EXTRACTED ENTRIES
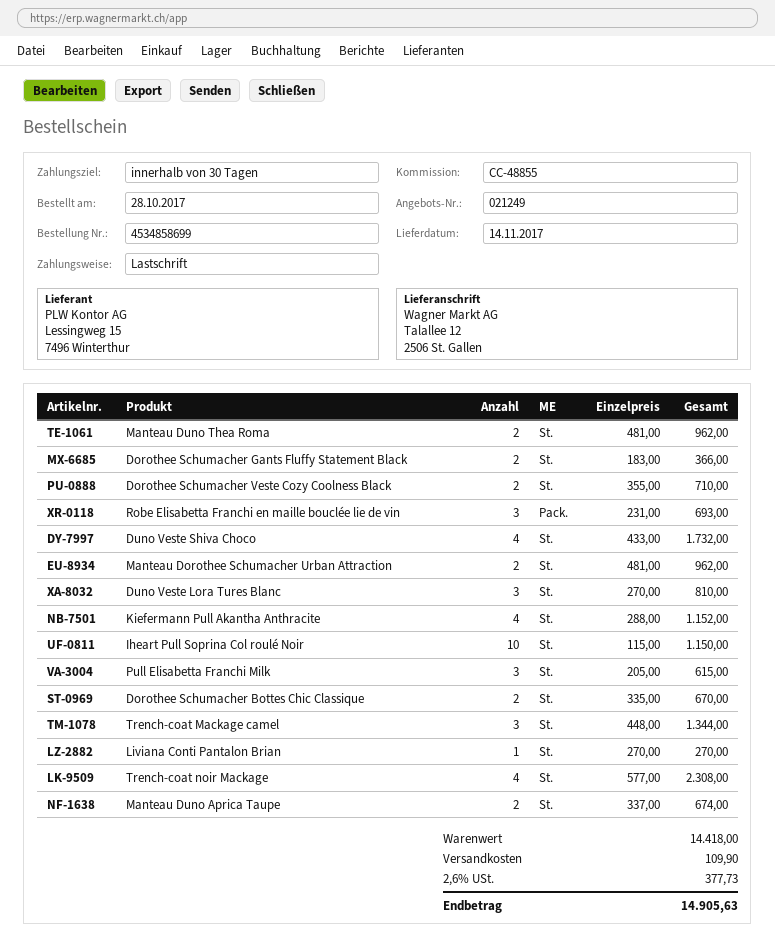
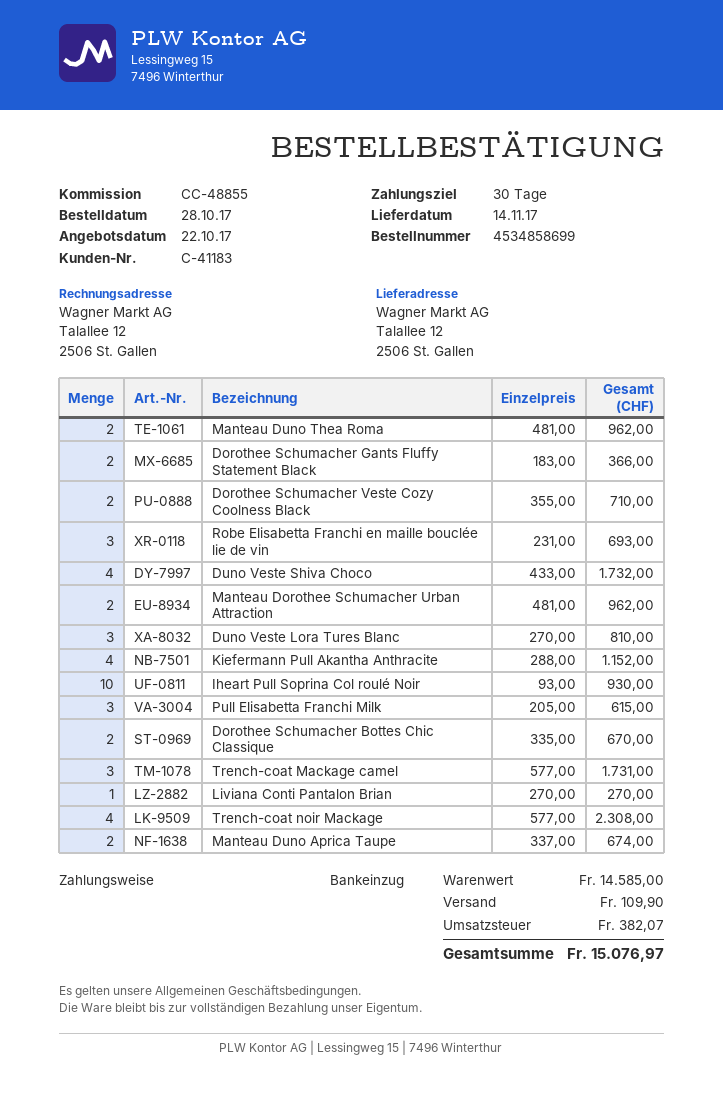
Iheart Pull Soprina Col roulé Noir: 10 x 115.00 = 1150.00 -> 10 x 93.00 = 930.00
Trench-coat Mackage camel: 3 x 448.00 = 1344.00 -> 3 x 577.00 = 1731.00
subtotal: 14418.00 -> 14585.00
tax: 377.73 -> 382.07
total: 14905.63 -> 15076.97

DIRECTIONS FOR THIS TASK
Quote the lines of the listing above that run from the line with "subtotal: 14418.00 -> 14585.00" through its last line, both included, and nothing else.

ANSWER TO THIS EXERCISE
subtotal: 14418.00 -> 14585.00
tax: 377.73 -> 382.07
total: 14905.63 -> 15076.97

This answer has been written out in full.